Learnings from the Meedan Project
OVERVIEW of LESSONS and QUESTIONS DISCUSSED:
- MT to create dialogue (informal), not viable at least not for a while: shift to social translation
- Challenges of the languages – different, Arabic has many dialects, styles of writing, full stops
- MT as scan, first pass - > Jiamin, rating MT, human recommendations got more hits than MT on general feed of headlines
- why is content outside my language community important content for me to access? It is a view into a discussion you couldn’t otherwise get
- helping users know that they have the opportunity to translate, and what happens to their translation
- Demand is very challenging – Ivan – social context of interest is different. One community translating something the other is interested in. TRUST
- Outreach – Arabic volunteer culture a challenge, income levels, Jiamin - students
Rezwanul – Bangla translation
Solana – managing editor GV
Ivan – GV
Rahzeb - Translation information
Ed, Anas, George
Jiamin – Chinese
Ed Synopsis of aims and Some of the mistaken assumptions
-- HOW MEEDAN STARTED
Started with tech relationship with IBM – big company in translation technology
Global challenges across linguistic boundaries
Hybrid distributed approach to translation to build a data set to create high quality translation engine, interest in scaling dialogue
Scraped comment lines off blogs, set out to create 1 million word corpora from blog comments, translators were going to form an engine that would be specific to dialects
Solana – QUESTION: why blog comments?
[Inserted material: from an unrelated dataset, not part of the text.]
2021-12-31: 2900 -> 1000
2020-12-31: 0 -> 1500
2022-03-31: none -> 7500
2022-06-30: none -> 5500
Ed – informal, not news wire
Ed – LESSON: we learned this was not a good approach, text on web was sometimes Romanized, sometimes dialectal – no tidy boundaries
From project start we put a lot of hope in idea of improving MT to point of good enough to enable big scale communications
LESSON 1 – MT is so difficult -> we’ve made change of emphasis
MT only for first pass and indexing – we don’t think it’s viable and won’t be for a few years. Focus on social translation.
New focus – how we do create social translation? --
Solana – QUESTION: where does content come from? --
Ed – editors and journalists, grouping stories according to events
Present translated view point from Arabic press, mainstream media and blogs
Translate both language communities’ versions and offer them up
Ivan – QUESTION: can you search, or how do you choose what to feature?
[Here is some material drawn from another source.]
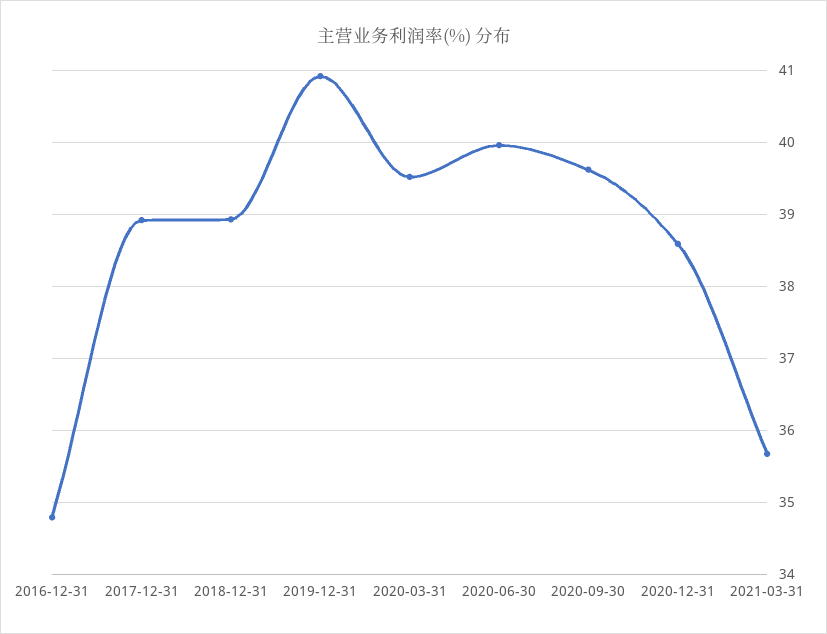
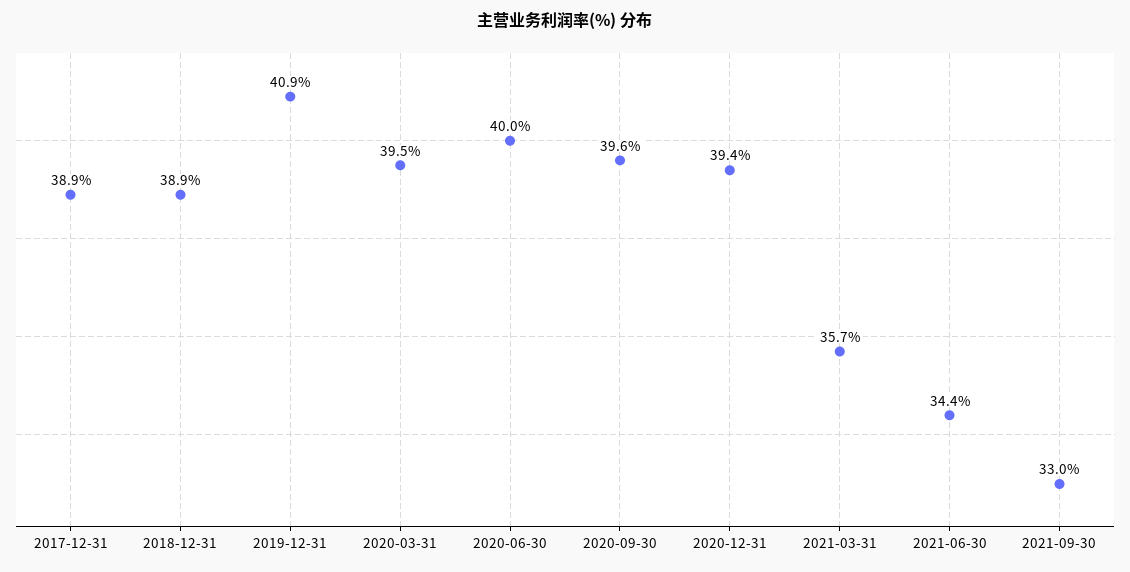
2016-12-31: 34.8 -> none
2020-12-31: 38.6 -> 39.4
2021-06-30: none -> 34.4
2021-09-30: none -> 33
Ed – code written, not exposed
Anas – LESSON LEARNED 2
We want content to people who would read it, want to be able to cluster information
We are working on swift – crowdsourcing of selection from pre-sorted stories or feeds
Asomudin – QUESTION: what were main problems with translation?
Ed – informal domain – language is so variable, so difficult. Training on news wires is easier, when you are tackling informal domain it is way more difficult
Both eng -> Arabic and Arabic -> eng
Anas LESSON LEARNED 3
– the languages are so different, hard to train MT on such different languages
Jiamin – machine aided translation is more useful. We have opportunities for users to help improve the translation.
Typical types of mistakes
Comprehensive error rate measures the translation quanlity – humans rate the errors
Anas – a human reads the text, and rates all the errors, this is ok – this is not. You generate a quality score which you put beside the article so users know how good it is.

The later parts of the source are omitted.